▶ DATASET ENTRIES:
------

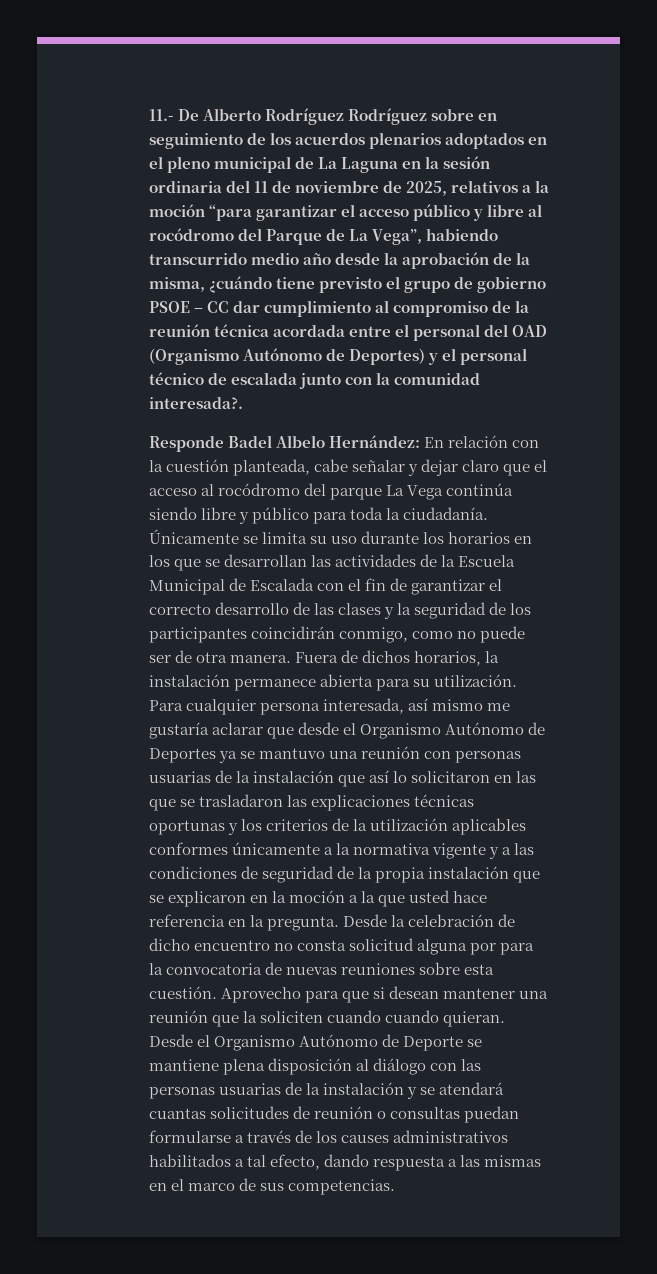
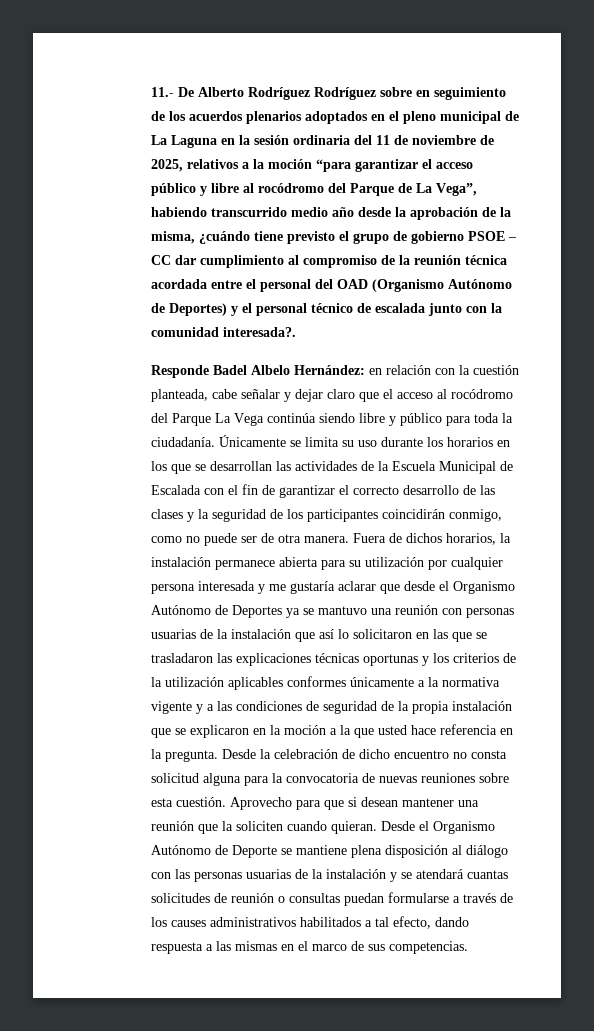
- Responde Badel Albelo Hernández: En relación con la cuestión planteada, cabe señalar y dejar claro que el acceso al rocódromo del parque La Vega continúa siendo libre y público para toda la ciudadanía.
+ Responde Badel Albelo Hernández: en relación con la cuestión planteada, cabe señalar y dejar claro que el acceso al rocódromo del Parque La Vega continúa siendo libre y público para toda la ciudadanía.
- Fuera de dichos horarios, la instalación permanece abierta para su utilización. Para cualquier persona interesada, así mismo me gustaría aclarar que desde el Organismo Autónomo de Deportes ya se mantuvo una reunión con personas usuarias de la instalación que así lo solicitaron en las que se trasladaron las explicaciones técnicas oportunas y los criterios de la utilización aplicables conformes únicamente a la normativa vigente y a las condiciones de seguridad de la propia instalación que se explicaron en la moción a la que usted hace referencia en la pregunta.
+ Fuera de dichos horarios, la instalación permanece abierta para su utilización por cualquier persona interesada y me gustaría aclarar que desde el Organismo Autónomo de Deportes ya se mantuvo una reunión con personas usuarias de la instalación que así lo solicitaron en las que se trasladaron las explicaciones técnicas oportunas y los criterios de la utilización aplicables conformes únicamente a la normativa vigente y a las condiciones de seguridad de la propia instalación que se explicaron en la moción a la que usted hace referencia en la pregunta.
- Desde la celebración de dicho encuentro no consta solicitud alguna por para la convocatoria de nuevas reuniones sobre esta cuestión.
+ Desde la celebración de dicho encuentro no consta solicitud alguna para la convocatoria de nuevas reuniones sobre esta cuestión.
- Aprovecho para que si desean mantener una reunión que la soliciten cuando cuando quieran.
+ Aprovecho para que si desean mantener una reunión que la soliciten cuando quieran.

------

▶ WORK INSTRUCTIONS: Make an exact copy of each line, beginning at the one containing "- Aprovecho para" and ending with the last line of the data, and of no other line.

▶ TASK ANSWER:
- Aprovecho para que si desean mantener una reunión que la soliciten cuando cuando quieran.
+ Aprovecho para que si desean mantener una reunión que la soliciten cuando quieran.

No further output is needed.